▶ [WORK TO COMPLETE]:
Please repeat the lines below exactly. Begin with the line containing "text: Spark ->" and go on through the line containing "background: #5eead4 ->".

▶ [PROVIDED ENTRIES]:
= = = = =

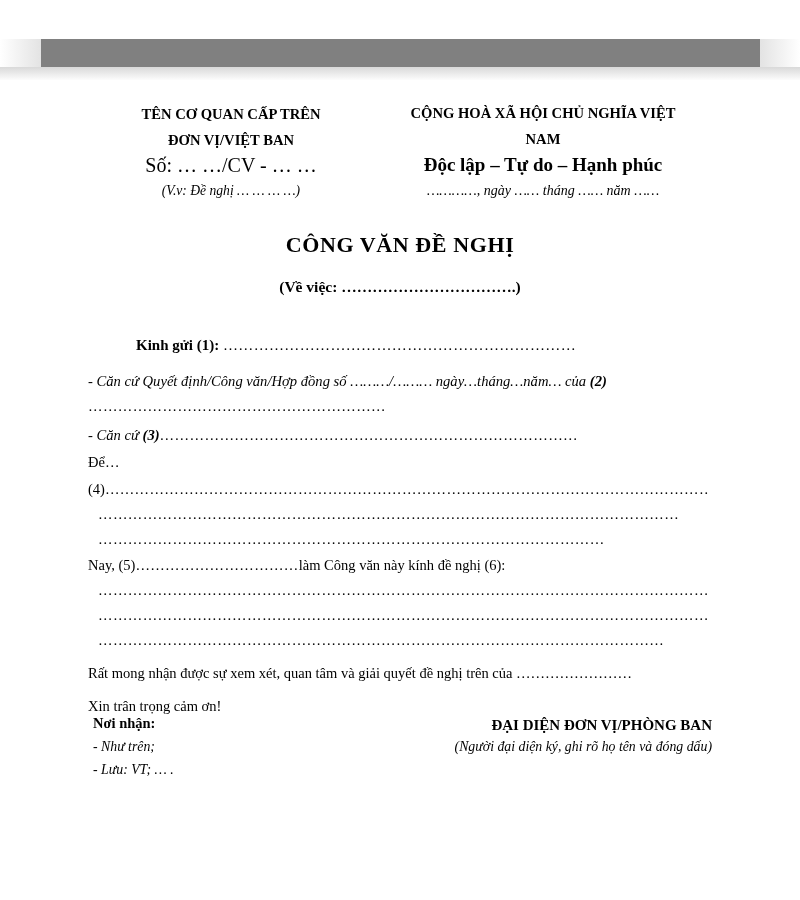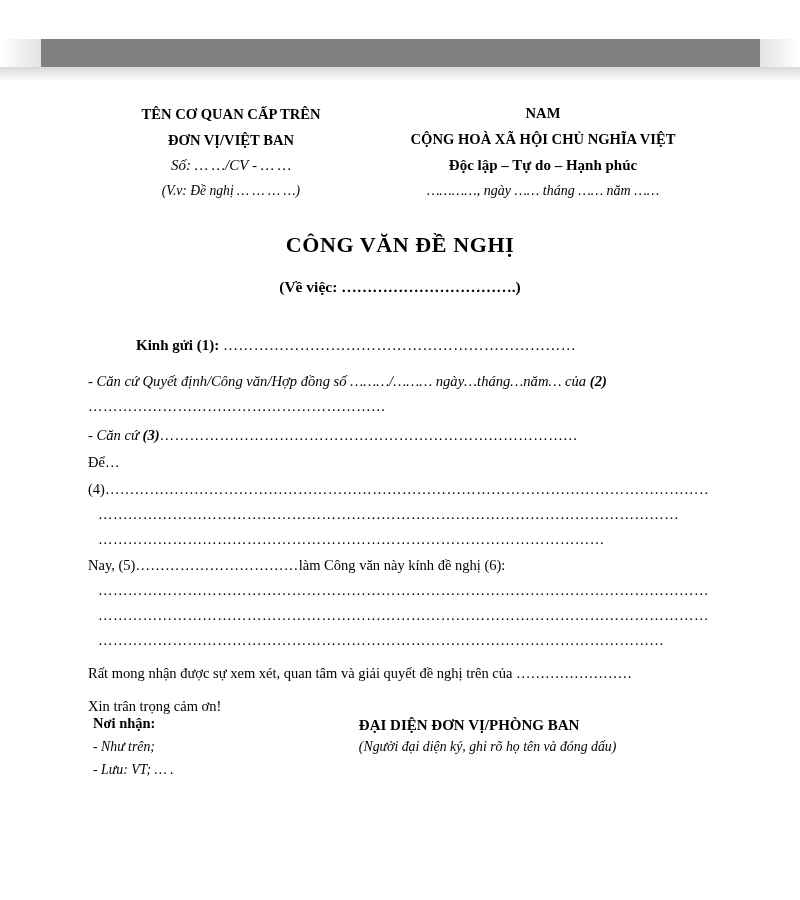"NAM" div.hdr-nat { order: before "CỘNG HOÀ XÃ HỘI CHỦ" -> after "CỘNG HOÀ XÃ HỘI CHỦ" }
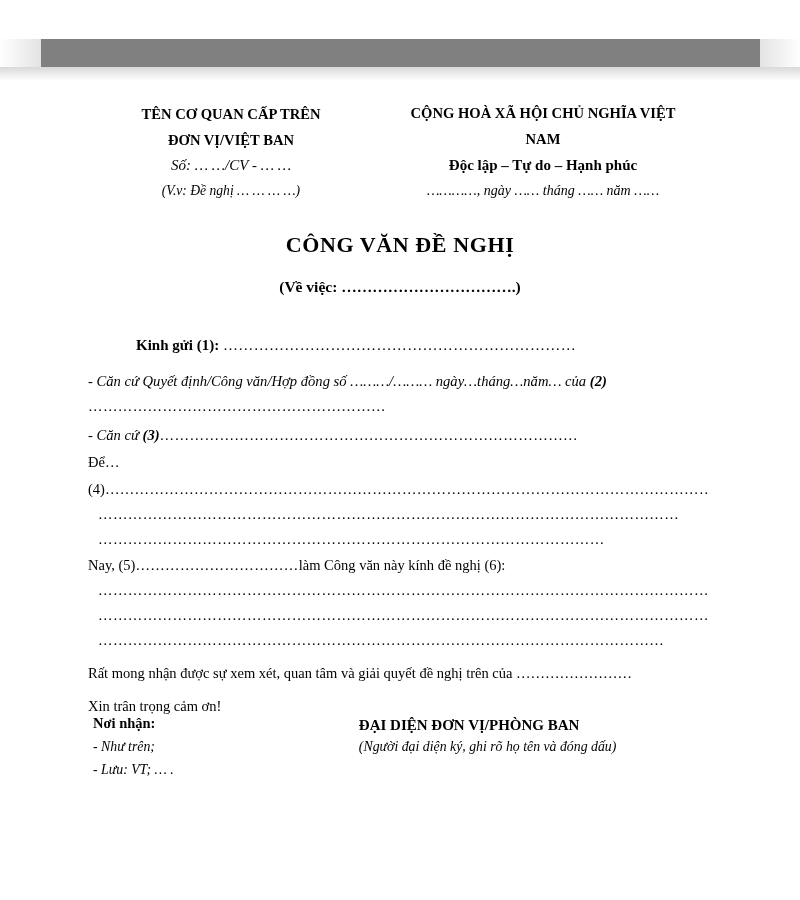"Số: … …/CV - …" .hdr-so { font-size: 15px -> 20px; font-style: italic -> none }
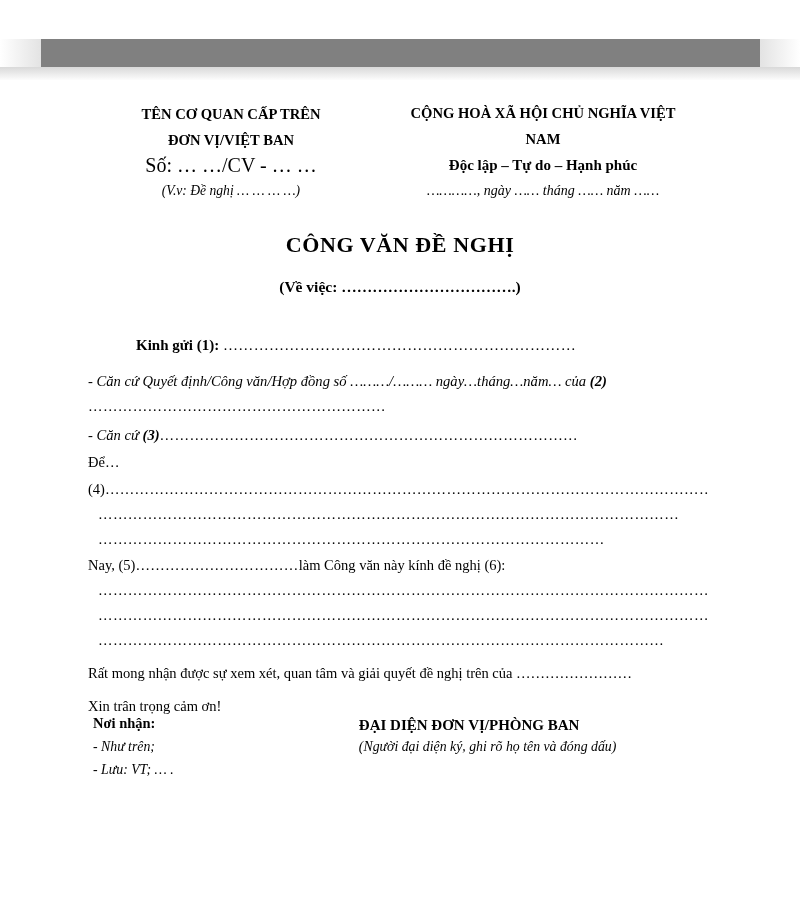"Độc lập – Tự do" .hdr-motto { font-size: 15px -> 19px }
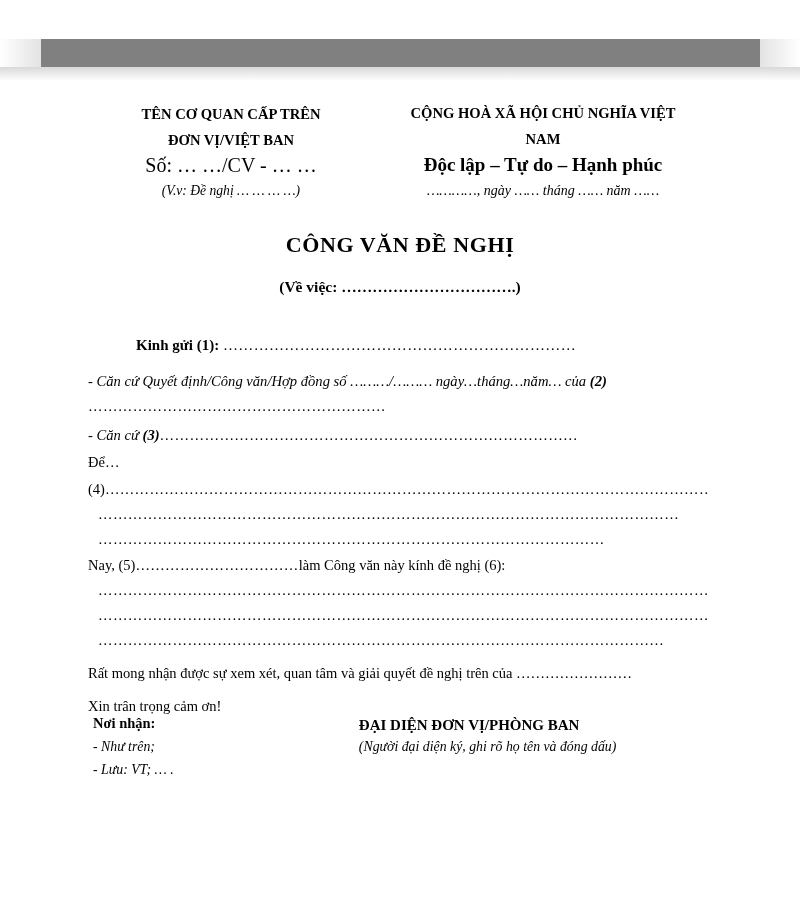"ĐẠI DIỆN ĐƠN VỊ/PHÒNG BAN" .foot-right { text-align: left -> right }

= = = = =

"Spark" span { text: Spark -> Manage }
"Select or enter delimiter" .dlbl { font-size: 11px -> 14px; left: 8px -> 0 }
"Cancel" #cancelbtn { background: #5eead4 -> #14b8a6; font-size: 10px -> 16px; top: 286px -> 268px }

= = = = =

▶ [ANSWER SPACE]:
"Spark" span { text: Spark -> Manage }
"Select or enter delimiter" .dlbl { font-size: 11px -> 14px; left: 8px -> 0 }
"Cancel" #cancelbtn { background: #5eead4 -> #14b8a6; font-size: 10px -> 16px; top: 286px -> 268px }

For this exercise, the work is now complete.